About keyword matching options for Targeting Google Adwords Campaigns Keywords:

  1. The AdWords auction: Each eligible ad enters the auction to determine if it will be shown, position on the page, and how much the advertiser will pay. The auction ensures advertisers get the most value by ensuring consumers see ads that are most relevant to them.
  2. Quality Score: The 1-10 Quality Score reported for each keyword in your account is an estimate of the quality of your ads and associated landing pages. A landing page is the first page a user lands on after clicking your ad. A high-Quality Score means that our systems think your ad and landing page are relevant and useful.
  3. Ad Rank: the value that’s used to determine your ad position and whether your ads will show at all. Ads with the highest Ad Rank get the most desirable placements on the page.; Bid + Format Impact + Quality = Ad Rank; Raise your bid, enable ad extensions, or refine your keyword list to better match your ads. Your Ad Rank is a score that’s based on your bid, auction-time measurements of expected CTR, ad relevance, landing page experience, and the expected impact of extensions and other ad formats.

“To improve your ad position, you can increase your bid, improve the quality of your ads, or improve the quality of your computer and mobile landing page experience. The Keyword Planner is your friend!”

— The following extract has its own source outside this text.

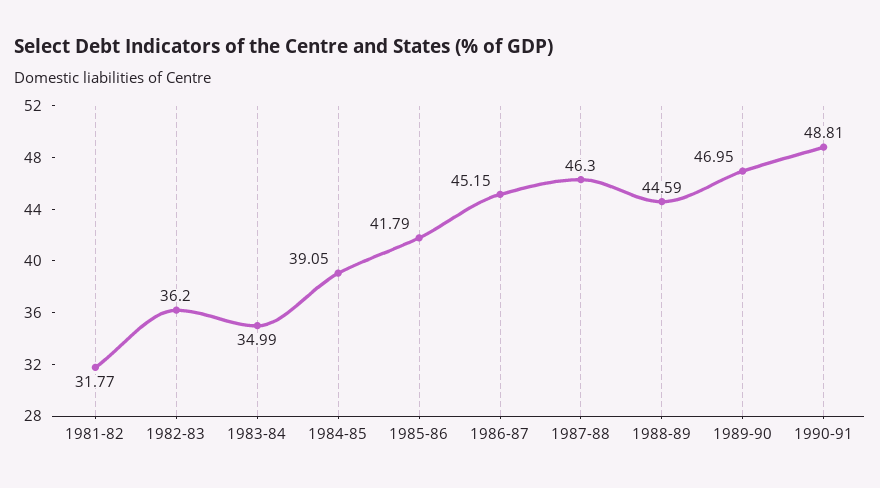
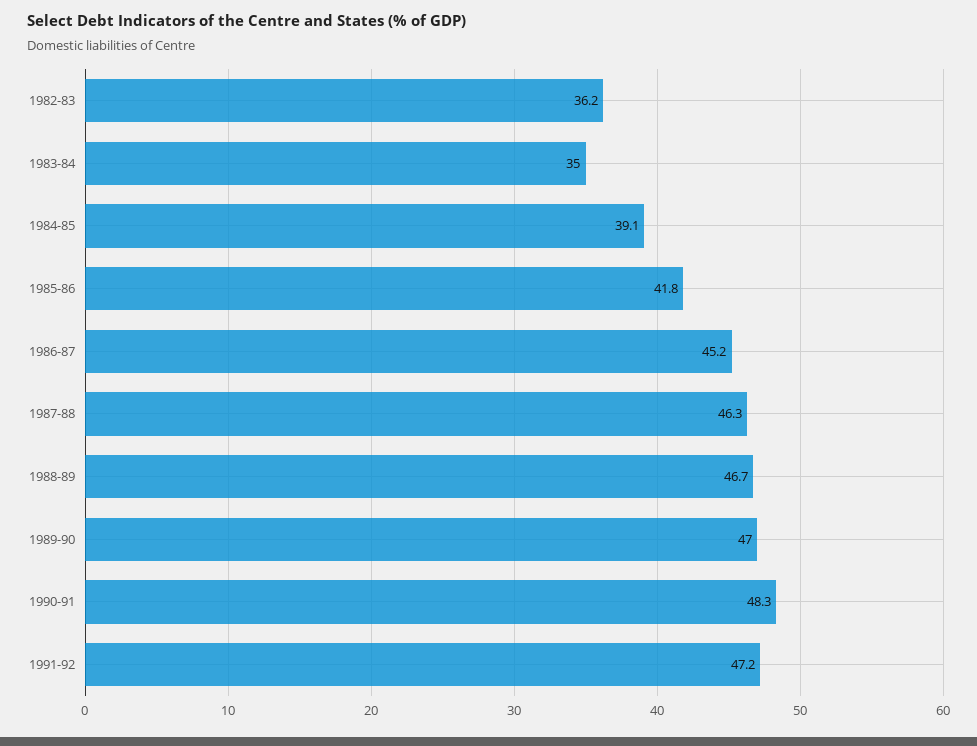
1981-82: 31.77 -> none
1988-89: 44.59 -> 46.7
1990-91: 48.81 -> 48.3
1991-92: none -> 47.2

Media Cost Models for Targeting Google Adwords Campaigns Keywords:

  1. Raise brand awareness (CPM): Pay every time the publisher serves your ad: Cost per thousand impressions
  2. Drive traffic to my site/increase sales (CPC): Pay each time someone clicks on your ad, regardless of what happens after the click.
  3. Increase sales (CPA): Pay only if a user sees an ad on the publisher’s site and later makes a purchase or completes some other desired action on your website. Publishers take on more risk when using the CPA model since there’s no guarantee that someone will click the ad; Pricier but higher returns. Set up conversion tracking, cross-account conversion tracking or by importing data from Google Analytics. Turn on Conversion Optimizer. Conversion Optimizer uses historical information about your campaign, and automatically finds the optimal equivalent CPC bid for your ad each time it’s eligible to appear.
  4. Raise brand awareness but only pay for impressions measured as viewable: vCPM: Pay every time your ad is displayed o the screen. The “v” means the ad is viewable, which is defined as 50% of the ad being shown on the screen in one second.
  5. Increase video views (CPV): Pay for people watching or interacting with your video ad, like clicking on a call-to-action overlay or companion banner ad. This is the default option for video ads.

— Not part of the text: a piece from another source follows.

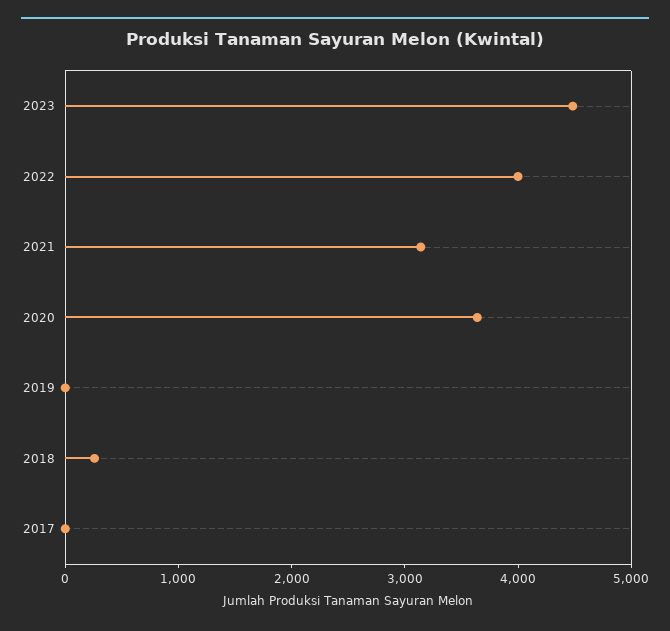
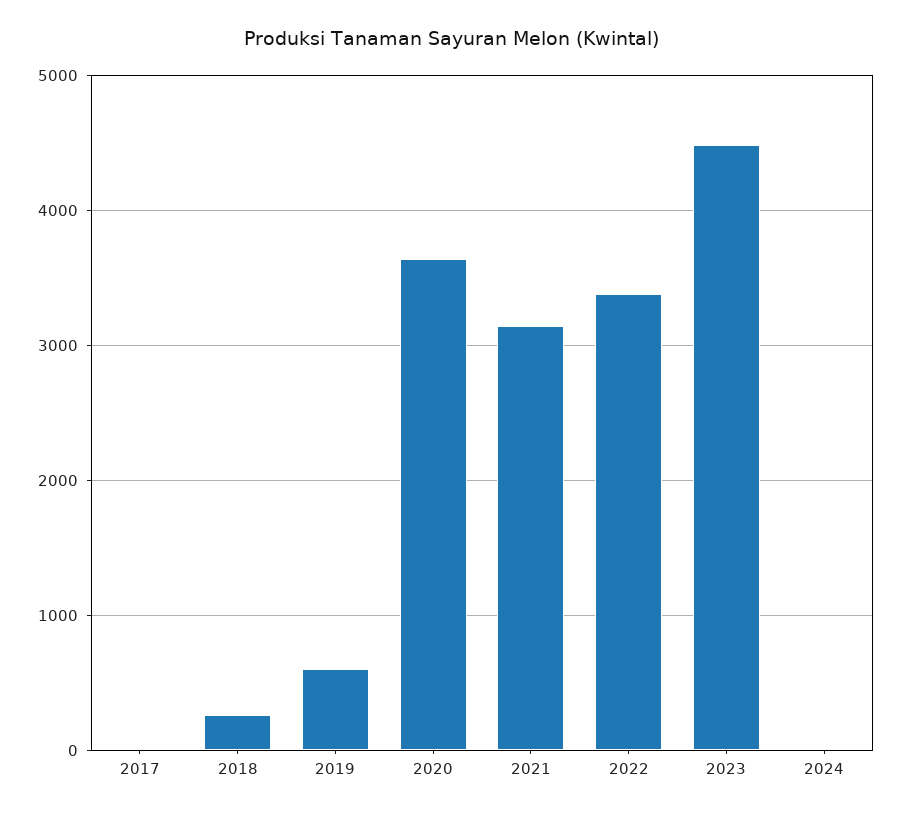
2022: 4000 -> 3400
2019: 0 -> 600
2024: none -> 0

Experimenting Targeting Google Adwords Campaigns

Increase mobile bids for ad groups with strong mobile conversion rates. You can create a draft of your campaign and set different mobile bid adjustments for those ad groups — without impacting your campaign. Antoine calculated Fiona’s return on investment for a month’s period by subtracting her overall costs from the number of conversions (or revenue driven by her campaign) and dividing that number by her overall costs: (US$9500 – US$8000) / US$8000 = .18 or an 18% return on investment. To improve Fiona’s ROI of Targeting Google Adwords Campaigns, Antoine takes a closer look at which keywords are resulting in the highest cost-per-conversion and lowers the bids for those that aren’t meeting her goals. Use data from the Search terms report to identify keywords that are highly relevant to Fiona’s products and adds them to the campaign. Add, edit, or remove your keywords. Make changes to your ad including a clear call-to-action to drive purchases and changing the landing page so it’s more relevant to people who are ready to make a purchase.